#### What is needed
Every line below between the one holding "row order: Date ascending -> Date descending" and the one holding "TAPA P/CANAL 110X50 BLANCA | VOLUMEN", inclusive, should be copied exactly, and no other line.

Revision tracking records:

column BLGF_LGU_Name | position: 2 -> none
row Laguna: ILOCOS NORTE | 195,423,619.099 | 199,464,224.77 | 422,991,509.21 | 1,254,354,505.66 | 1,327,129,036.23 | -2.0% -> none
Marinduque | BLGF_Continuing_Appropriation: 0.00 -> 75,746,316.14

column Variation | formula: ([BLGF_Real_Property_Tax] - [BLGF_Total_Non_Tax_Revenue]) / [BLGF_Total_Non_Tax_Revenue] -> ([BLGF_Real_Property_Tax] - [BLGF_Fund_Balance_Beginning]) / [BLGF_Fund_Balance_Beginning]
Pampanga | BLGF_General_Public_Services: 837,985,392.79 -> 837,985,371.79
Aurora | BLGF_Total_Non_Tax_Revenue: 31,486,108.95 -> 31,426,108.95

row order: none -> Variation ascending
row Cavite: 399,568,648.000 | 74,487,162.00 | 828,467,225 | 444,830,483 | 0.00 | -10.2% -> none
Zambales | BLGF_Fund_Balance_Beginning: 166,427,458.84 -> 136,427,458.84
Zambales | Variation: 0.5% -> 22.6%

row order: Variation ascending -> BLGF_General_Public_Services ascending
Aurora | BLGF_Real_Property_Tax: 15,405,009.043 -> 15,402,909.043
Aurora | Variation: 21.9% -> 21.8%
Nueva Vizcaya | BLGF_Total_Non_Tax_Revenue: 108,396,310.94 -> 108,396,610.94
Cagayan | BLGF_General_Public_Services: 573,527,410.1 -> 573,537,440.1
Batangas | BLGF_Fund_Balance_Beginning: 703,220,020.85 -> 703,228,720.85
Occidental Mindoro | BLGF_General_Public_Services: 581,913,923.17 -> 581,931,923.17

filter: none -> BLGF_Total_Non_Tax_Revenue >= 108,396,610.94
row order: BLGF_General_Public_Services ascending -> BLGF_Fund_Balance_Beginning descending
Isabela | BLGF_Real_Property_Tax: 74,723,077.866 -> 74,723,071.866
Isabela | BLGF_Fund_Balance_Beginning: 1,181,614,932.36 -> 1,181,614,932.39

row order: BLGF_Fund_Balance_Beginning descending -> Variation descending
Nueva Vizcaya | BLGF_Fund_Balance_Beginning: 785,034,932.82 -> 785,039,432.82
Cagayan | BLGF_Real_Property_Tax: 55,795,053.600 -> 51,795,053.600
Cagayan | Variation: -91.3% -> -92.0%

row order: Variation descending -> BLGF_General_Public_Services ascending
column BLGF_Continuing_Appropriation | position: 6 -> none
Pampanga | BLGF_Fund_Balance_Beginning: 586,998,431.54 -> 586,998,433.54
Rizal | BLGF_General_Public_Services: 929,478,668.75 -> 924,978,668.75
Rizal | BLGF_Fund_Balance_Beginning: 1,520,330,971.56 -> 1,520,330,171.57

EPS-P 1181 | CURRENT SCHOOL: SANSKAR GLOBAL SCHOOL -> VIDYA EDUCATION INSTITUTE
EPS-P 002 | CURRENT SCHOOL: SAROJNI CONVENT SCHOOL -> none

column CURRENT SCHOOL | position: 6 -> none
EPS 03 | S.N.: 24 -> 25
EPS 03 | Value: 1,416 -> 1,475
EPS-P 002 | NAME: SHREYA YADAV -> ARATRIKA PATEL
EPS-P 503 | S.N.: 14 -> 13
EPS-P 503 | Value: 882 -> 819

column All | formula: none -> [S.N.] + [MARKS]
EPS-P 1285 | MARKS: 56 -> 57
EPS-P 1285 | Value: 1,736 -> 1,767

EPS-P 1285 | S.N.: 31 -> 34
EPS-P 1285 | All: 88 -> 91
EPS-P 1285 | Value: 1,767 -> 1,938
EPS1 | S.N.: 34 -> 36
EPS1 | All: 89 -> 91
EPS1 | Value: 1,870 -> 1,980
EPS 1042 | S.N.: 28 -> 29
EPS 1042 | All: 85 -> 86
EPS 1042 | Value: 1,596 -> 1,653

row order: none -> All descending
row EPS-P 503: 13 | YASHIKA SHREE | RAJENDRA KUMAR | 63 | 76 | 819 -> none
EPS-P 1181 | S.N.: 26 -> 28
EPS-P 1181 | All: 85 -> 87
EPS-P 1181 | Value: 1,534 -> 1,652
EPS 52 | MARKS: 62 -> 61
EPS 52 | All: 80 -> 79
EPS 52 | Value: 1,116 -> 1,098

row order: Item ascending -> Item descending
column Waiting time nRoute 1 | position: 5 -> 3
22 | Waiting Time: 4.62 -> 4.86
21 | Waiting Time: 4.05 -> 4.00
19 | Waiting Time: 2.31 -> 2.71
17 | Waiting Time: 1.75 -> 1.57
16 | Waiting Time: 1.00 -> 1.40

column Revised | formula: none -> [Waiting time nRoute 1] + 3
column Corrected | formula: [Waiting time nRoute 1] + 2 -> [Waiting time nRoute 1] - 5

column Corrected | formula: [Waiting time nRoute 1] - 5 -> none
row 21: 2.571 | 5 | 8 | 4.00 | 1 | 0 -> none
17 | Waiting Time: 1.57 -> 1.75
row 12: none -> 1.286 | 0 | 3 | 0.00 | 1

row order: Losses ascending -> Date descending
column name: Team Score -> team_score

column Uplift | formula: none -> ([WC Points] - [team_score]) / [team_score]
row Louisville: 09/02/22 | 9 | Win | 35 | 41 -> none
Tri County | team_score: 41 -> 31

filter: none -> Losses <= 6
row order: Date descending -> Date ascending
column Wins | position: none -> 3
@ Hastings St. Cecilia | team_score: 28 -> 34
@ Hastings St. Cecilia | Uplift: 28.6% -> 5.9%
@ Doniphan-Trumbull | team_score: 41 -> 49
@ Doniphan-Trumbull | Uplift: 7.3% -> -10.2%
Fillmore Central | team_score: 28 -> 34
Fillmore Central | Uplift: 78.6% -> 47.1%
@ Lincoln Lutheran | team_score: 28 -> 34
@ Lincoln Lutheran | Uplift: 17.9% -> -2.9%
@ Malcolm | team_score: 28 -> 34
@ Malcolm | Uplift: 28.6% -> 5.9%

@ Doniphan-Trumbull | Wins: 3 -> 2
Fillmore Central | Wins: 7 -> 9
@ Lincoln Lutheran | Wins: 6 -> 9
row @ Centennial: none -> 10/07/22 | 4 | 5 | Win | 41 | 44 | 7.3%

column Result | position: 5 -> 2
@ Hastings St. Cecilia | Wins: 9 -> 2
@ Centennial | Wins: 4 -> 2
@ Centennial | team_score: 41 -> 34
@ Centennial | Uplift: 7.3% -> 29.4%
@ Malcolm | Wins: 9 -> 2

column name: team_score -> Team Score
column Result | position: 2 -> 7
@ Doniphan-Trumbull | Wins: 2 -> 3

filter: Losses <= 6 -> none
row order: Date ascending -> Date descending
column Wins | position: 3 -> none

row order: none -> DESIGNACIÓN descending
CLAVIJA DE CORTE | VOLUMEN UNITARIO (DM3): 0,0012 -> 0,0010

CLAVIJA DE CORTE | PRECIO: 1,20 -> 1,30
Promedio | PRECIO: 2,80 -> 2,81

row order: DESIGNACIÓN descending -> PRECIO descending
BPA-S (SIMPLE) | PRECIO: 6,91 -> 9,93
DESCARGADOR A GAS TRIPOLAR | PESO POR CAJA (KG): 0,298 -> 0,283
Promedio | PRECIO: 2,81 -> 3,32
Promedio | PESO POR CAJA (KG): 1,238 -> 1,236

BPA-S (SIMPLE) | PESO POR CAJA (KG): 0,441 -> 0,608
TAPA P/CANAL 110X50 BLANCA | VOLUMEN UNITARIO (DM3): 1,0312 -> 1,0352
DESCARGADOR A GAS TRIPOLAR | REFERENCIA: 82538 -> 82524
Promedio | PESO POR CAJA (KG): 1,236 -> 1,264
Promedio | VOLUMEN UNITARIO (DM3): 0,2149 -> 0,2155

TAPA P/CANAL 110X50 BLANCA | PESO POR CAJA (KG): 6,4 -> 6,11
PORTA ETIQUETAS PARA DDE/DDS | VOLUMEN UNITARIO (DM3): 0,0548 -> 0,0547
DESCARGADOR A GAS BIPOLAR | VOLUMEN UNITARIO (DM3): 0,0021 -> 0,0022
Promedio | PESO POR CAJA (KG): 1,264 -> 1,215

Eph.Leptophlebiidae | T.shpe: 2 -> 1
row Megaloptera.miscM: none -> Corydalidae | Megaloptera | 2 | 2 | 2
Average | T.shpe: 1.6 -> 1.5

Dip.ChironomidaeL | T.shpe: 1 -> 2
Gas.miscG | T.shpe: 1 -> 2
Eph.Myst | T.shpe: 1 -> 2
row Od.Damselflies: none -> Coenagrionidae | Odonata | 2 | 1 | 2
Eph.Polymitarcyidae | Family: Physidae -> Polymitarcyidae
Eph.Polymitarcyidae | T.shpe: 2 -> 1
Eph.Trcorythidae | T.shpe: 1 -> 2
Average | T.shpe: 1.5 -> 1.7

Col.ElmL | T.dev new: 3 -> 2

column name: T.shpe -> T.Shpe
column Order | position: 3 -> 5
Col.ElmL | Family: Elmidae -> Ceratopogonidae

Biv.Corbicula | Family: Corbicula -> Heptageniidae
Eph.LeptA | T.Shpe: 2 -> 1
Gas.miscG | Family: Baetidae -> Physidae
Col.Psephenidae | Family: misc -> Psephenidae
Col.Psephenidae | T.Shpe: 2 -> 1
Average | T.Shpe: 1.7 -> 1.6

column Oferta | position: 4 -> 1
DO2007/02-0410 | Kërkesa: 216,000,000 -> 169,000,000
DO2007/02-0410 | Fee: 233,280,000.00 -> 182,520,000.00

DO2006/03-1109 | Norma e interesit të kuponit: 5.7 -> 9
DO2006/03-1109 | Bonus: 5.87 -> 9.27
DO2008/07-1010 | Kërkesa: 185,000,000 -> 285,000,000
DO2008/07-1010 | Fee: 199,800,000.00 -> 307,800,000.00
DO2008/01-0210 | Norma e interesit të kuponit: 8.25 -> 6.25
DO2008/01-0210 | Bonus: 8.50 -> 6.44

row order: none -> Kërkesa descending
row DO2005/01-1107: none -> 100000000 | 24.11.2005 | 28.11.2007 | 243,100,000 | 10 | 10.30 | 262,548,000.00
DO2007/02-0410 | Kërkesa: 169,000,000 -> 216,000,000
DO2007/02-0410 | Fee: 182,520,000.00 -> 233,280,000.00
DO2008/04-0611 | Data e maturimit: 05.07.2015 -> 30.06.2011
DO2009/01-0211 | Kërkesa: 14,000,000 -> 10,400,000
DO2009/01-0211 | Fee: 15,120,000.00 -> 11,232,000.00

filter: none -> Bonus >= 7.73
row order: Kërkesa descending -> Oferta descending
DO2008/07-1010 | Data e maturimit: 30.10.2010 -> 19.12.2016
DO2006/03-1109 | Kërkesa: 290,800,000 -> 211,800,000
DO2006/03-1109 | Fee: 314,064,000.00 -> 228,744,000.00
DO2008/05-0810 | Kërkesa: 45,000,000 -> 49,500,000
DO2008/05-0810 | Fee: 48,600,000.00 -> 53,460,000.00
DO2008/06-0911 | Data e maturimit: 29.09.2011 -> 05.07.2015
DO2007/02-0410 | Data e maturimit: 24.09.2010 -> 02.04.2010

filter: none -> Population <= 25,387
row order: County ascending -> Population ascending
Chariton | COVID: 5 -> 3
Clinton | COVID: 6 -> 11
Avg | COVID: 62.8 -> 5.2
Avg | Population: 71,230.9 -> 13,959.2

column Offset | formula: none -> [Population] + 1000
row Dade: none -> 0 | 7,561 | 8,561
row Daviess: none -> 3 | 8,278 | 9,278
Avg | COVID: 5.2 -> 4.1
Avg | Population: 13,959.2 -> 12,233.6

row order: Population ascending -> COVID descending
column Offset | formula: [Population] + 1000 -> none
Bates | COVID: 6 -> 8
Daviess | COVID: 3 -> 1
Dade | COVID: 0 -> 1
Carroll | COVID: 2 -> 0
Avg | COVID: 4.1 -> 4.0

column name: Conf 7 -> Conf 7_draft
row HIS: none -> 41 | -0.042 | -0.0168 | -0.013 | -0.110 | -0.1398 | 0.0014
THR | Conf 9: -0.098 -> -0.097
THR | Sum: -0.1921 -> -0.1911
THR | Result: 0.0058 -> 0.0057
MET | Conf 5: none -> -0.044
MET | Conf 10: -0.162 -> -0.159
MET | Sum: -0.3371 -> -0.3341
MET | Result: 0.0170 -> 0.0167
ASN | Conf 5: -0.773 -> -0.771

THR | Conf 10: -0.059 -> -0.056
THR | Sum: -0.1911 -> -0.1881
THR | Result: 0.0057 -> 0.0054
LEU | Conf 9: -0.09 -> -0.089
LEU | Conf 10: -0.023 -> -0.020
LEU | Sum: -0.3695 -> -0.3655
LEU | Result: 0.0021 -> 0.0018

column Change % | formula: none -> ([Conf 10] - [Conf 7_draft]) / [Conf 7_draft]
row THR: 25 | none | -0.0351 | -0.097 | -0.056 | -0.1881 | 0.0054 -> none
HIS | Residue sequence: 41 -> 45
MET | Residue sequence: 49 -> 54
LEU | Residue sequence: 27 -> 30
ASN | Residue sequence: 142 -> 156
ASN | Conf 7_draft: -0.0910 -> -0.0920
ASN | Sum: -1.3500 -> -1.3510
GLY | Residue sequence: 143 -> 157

#### Response area
row order: Date ascending -> Date descending
column Wins | position: 3 -> none

row order: none -> DESIGNACIÓN descending
CLAVIJA DE CORTE | VOLUMEN UNITARIO (DM3): 0,0012 -> 0,0010

CLAVIJA DE CORTE | PRECIO: 1,20 -> 1,30
Promedio | PRECIO: 2,80 -> 2,81

row order: DESIGNACIÓN descending -> PRECIO descending
BPA-S (SIMPLE) | PRECIO: 6,91 -> 9,93
DESCARGADOR A GAS TRIPOLAR | PESO POR CAJA (KG): 0,298 -> 0,283
Promedio | PRECIO: 2,81 -> 3,32
Promedio | PESO POR CAJA (KG): 1,238 -> 1,236

BPA-S (SIMPLE) | PESO POR CAJA (KG): 0,441 -> 0,608
TAPA P/CANAL 110X50 BLANCA | VOLUMEN UNITARIO (DM3): 1,0312 -> 1,0352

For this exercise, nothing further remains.